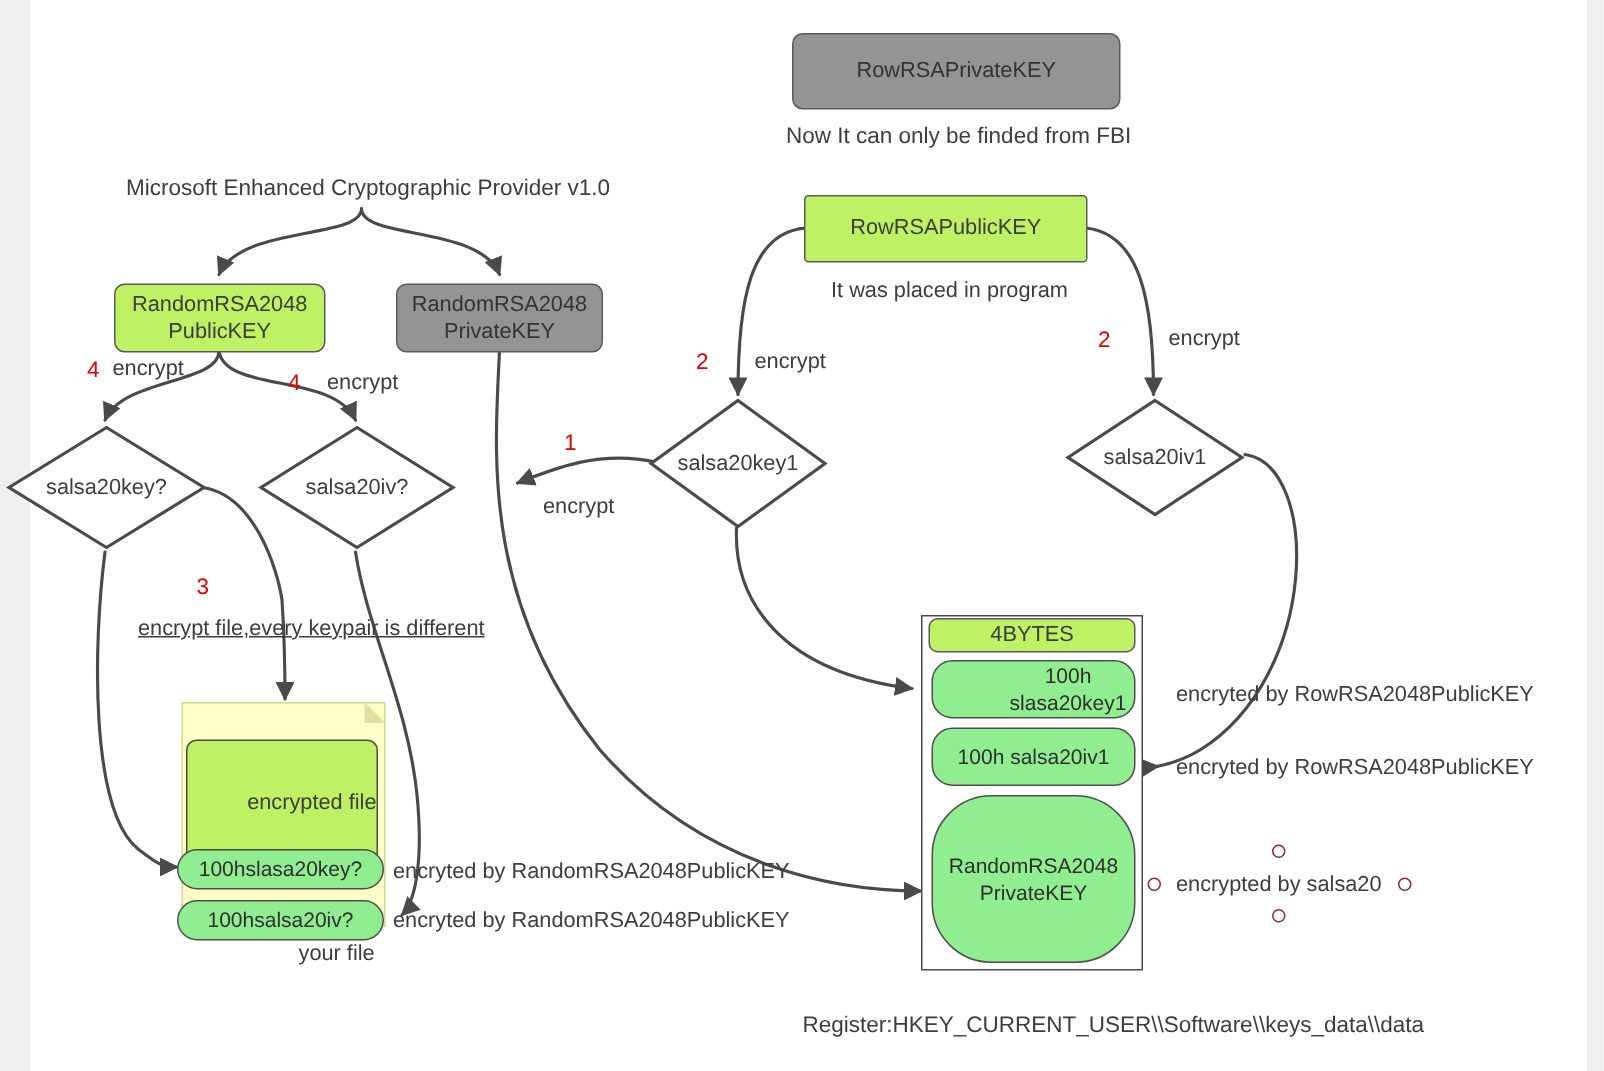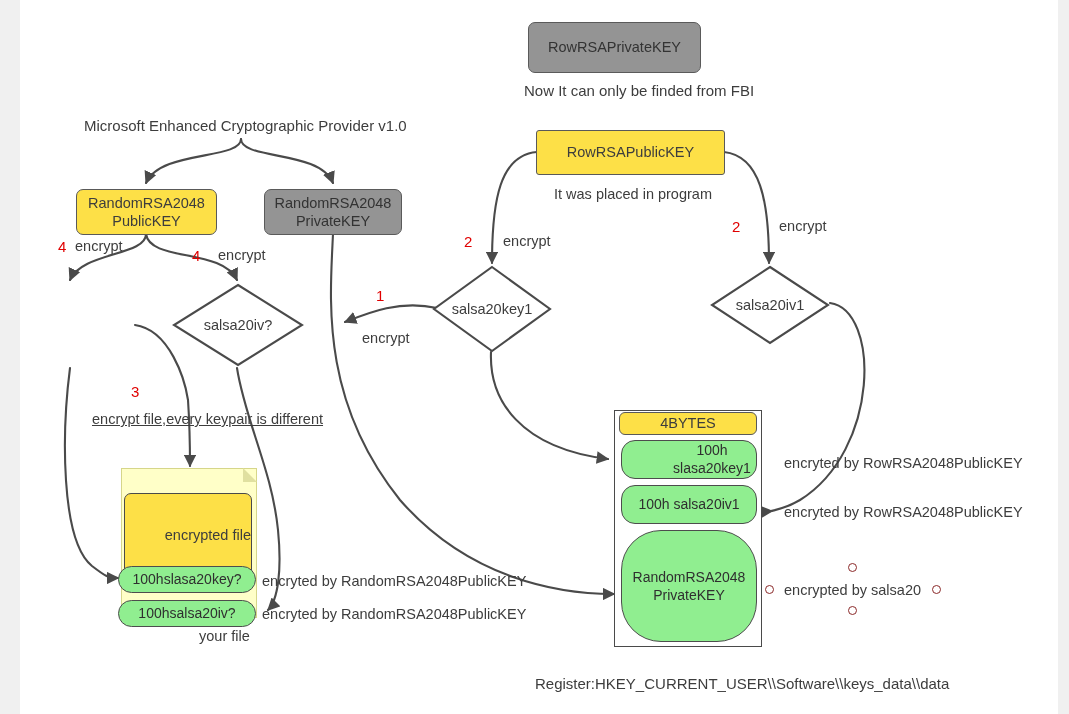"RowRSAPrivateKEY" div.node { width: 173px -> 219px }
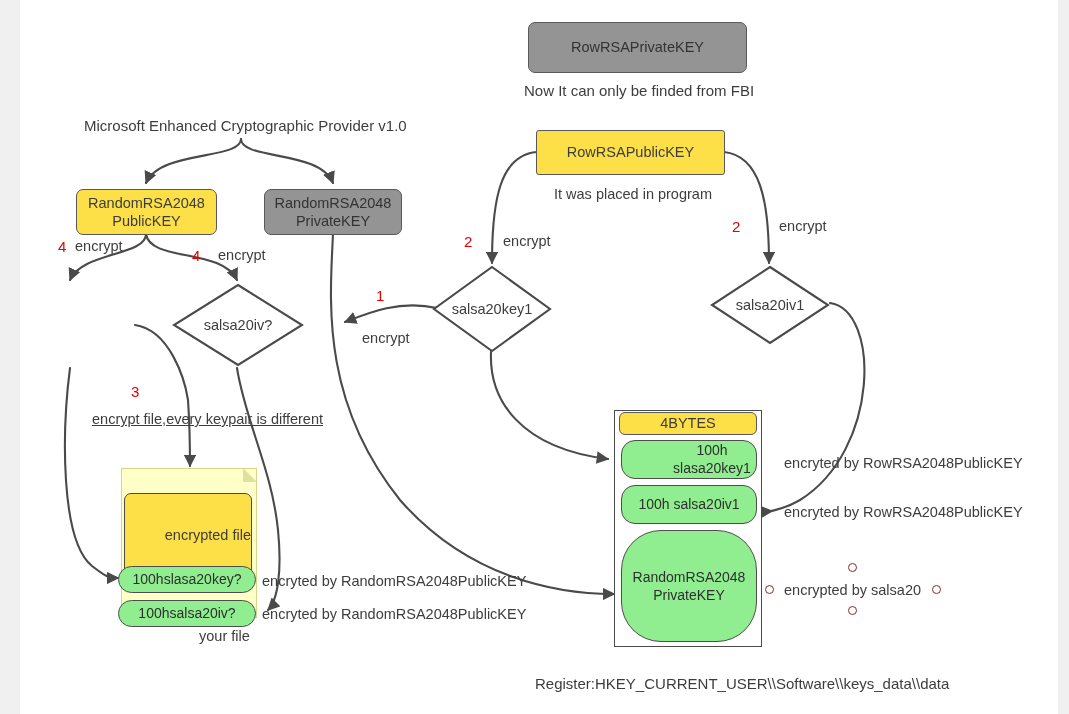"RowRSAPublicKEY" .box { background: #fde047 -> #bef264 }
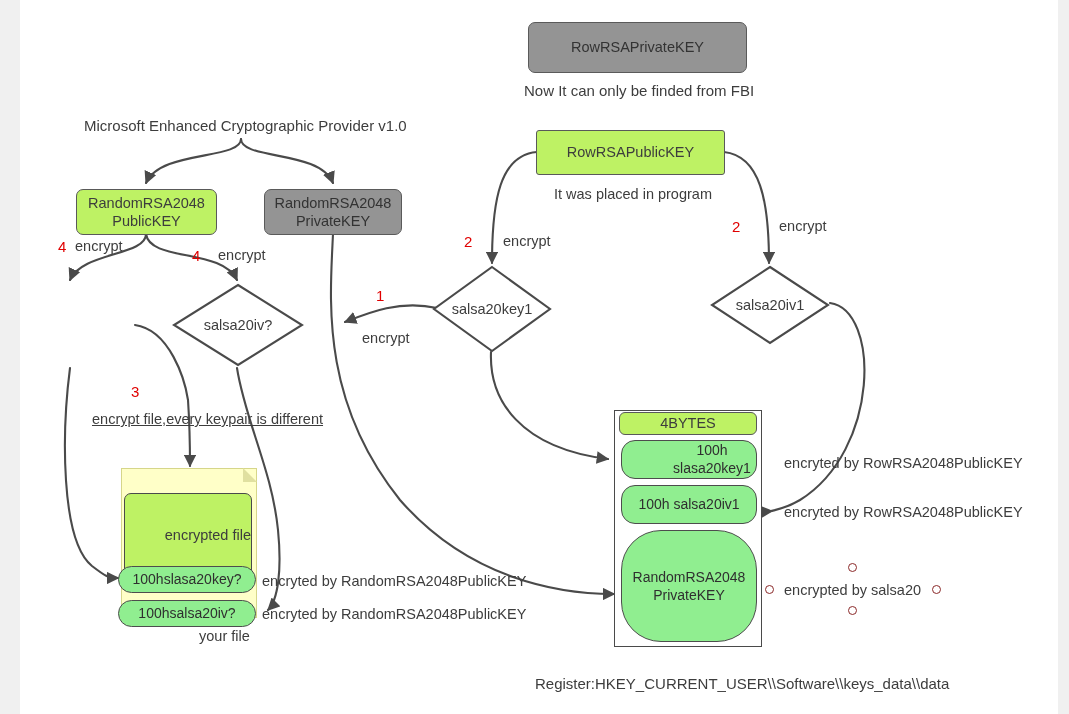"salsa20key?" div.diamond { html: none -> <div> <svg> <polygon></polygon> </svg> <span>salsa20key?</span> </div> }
▬▬▬▬▬▬▬▬▬▬
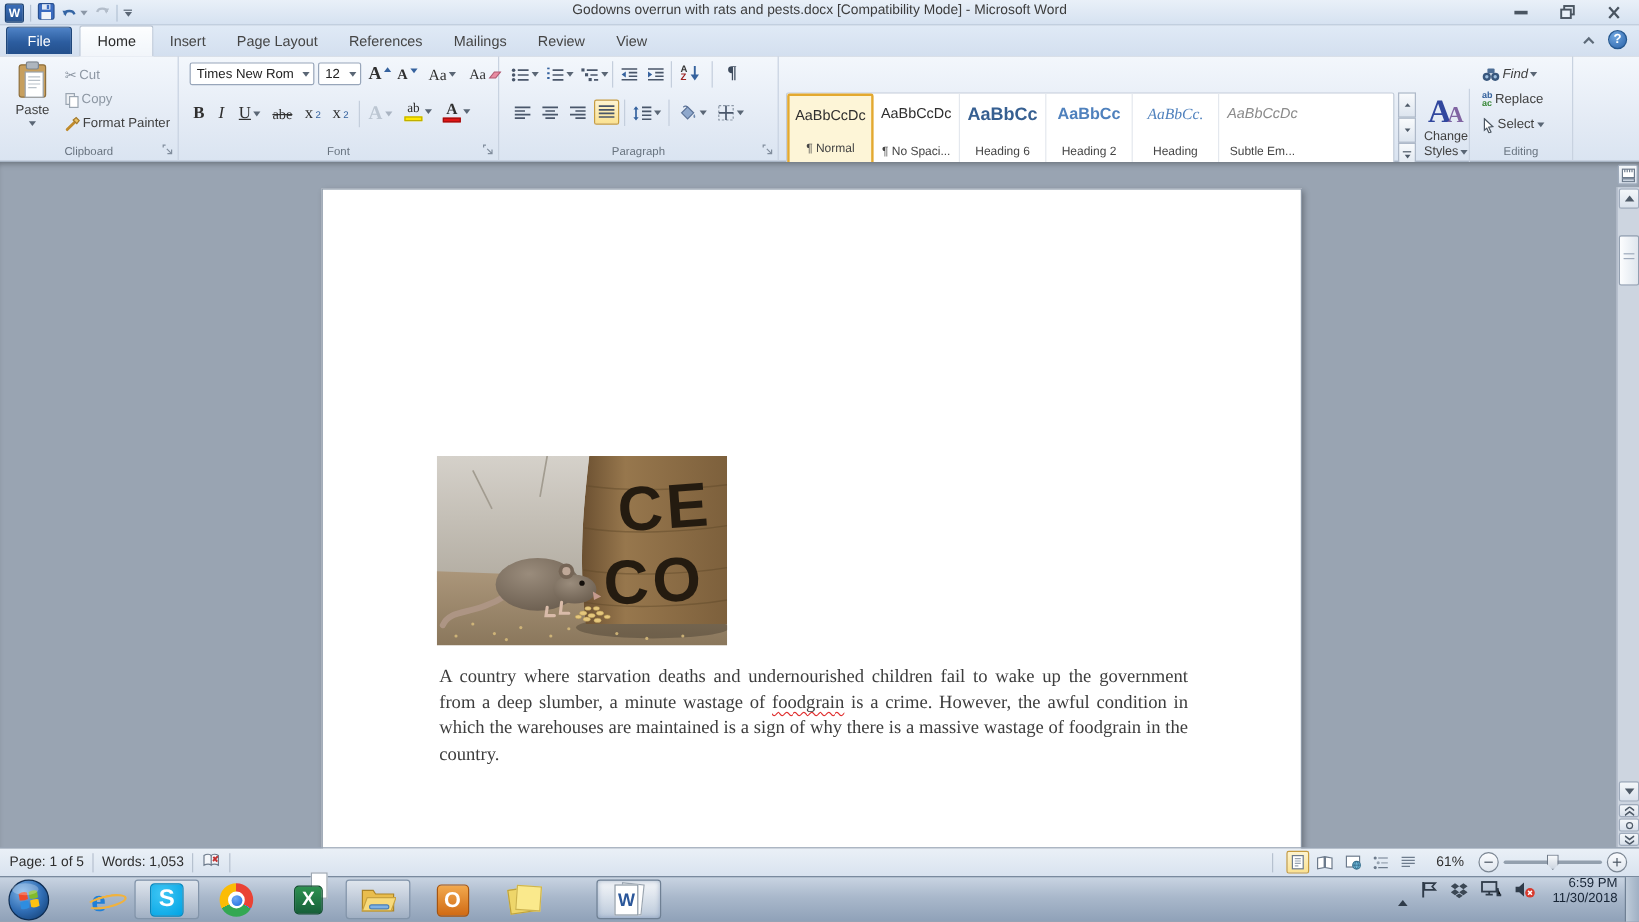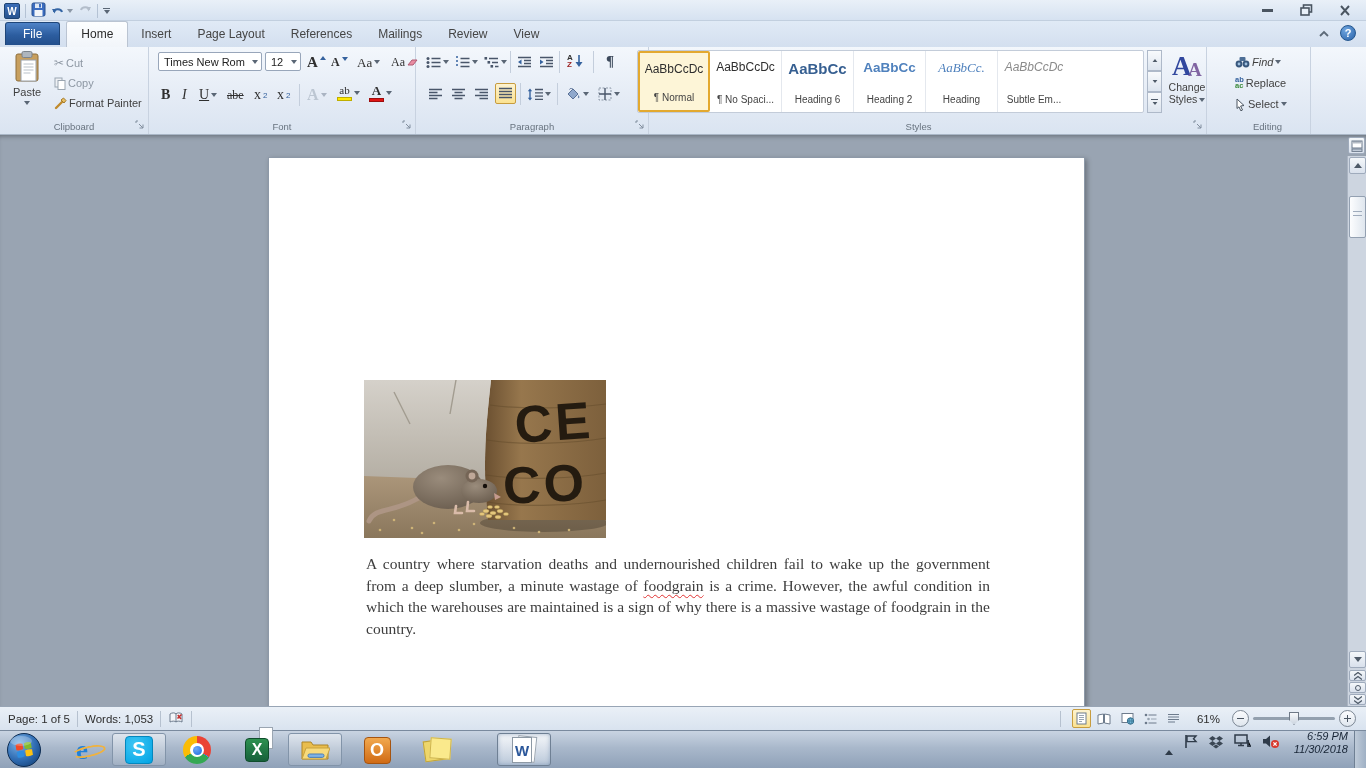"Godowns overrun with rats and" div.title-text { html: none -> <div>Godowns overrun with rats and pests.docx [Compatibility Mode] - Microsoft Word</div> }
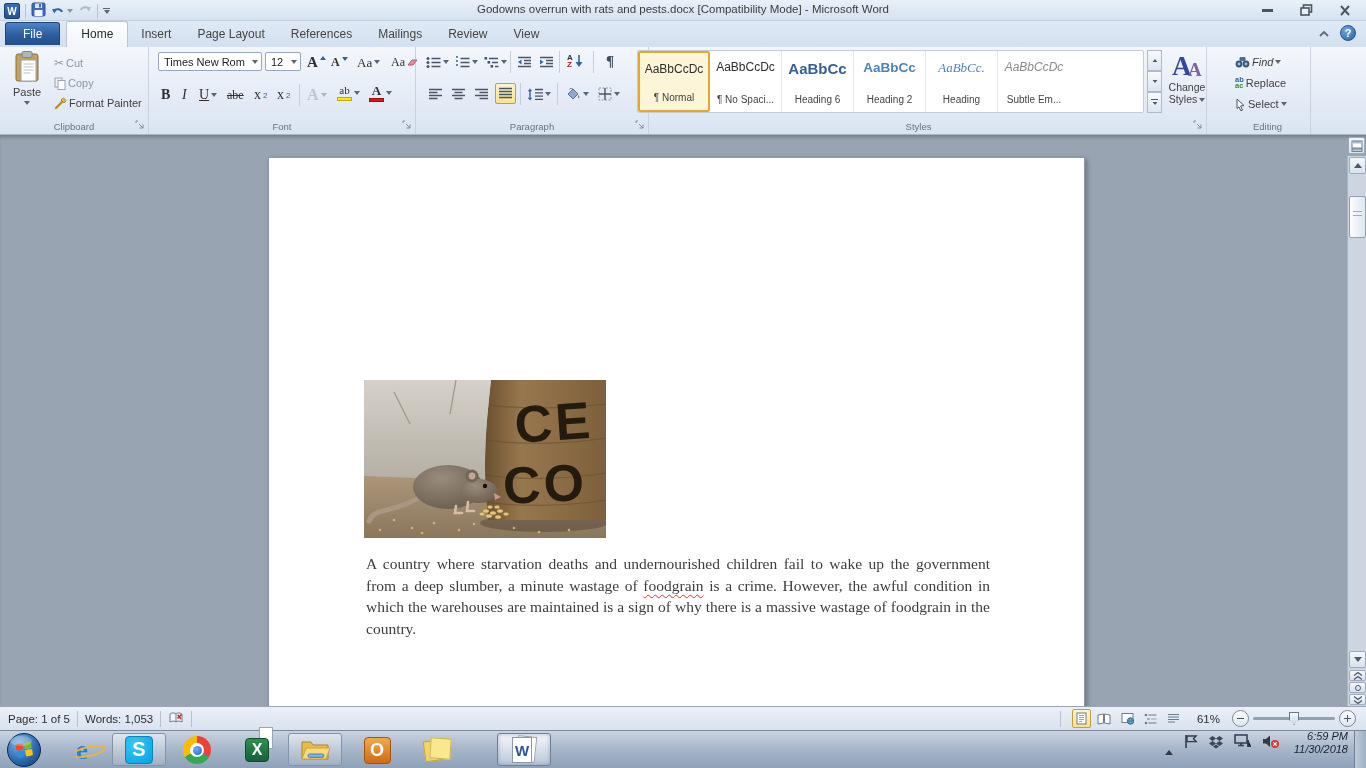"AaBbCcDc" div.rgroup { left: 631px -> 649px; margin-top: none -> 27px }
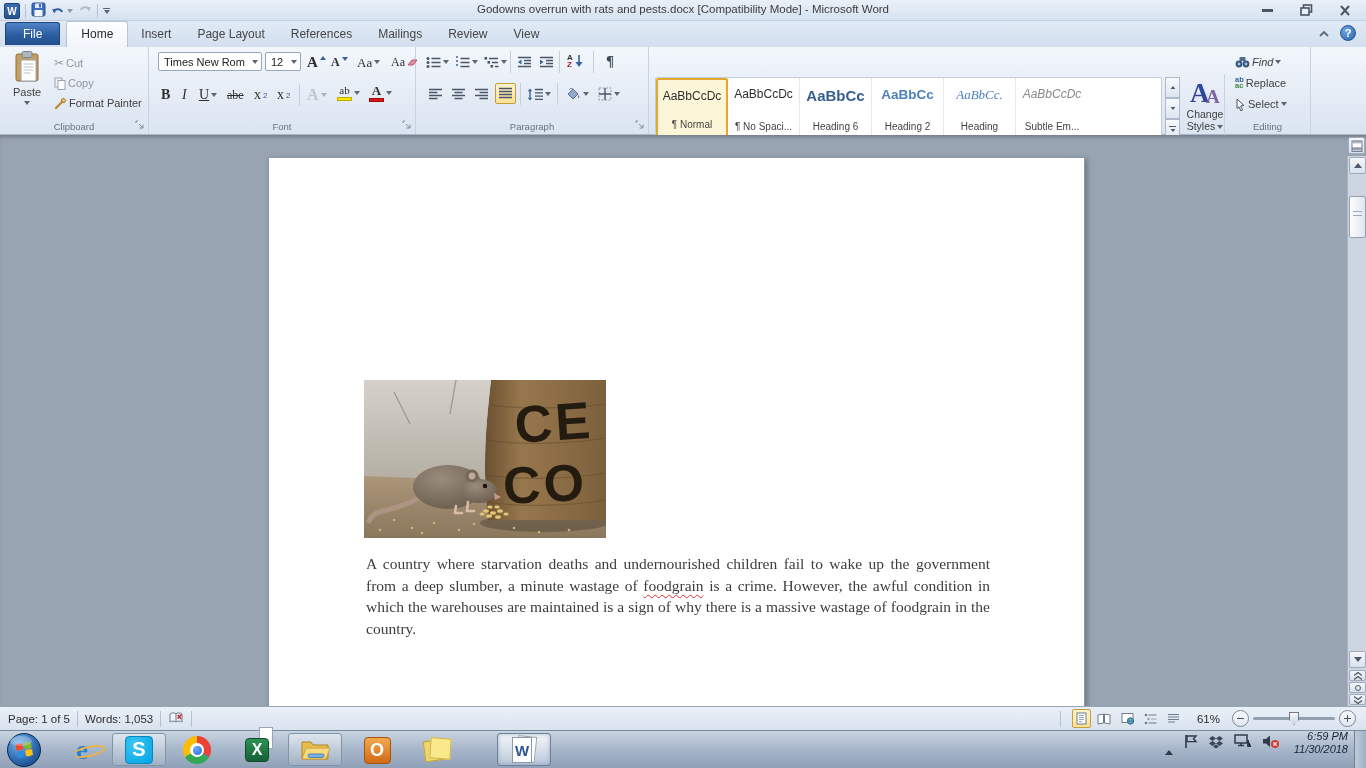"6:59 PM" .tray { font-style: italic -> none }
▬▬▬▬▬▬▬▬▬▬
**What to produce**: Leaving out each picture, repeat exactly the lines above from the one that contains "width: 173px ->" through the one that contains "-> <div> <svg>".

**Answer box**:
"RowRSAPrivateKEY" div.node { width: 173px -> 219px }
"RowRSAPublicKEY" .box { background: #fde047 -> #bef264 }
"salsa20key?" div.diamond { html: none -> <div> <svg> <polygon></polygon> </svg> <span>salsa20key?</span> </div> }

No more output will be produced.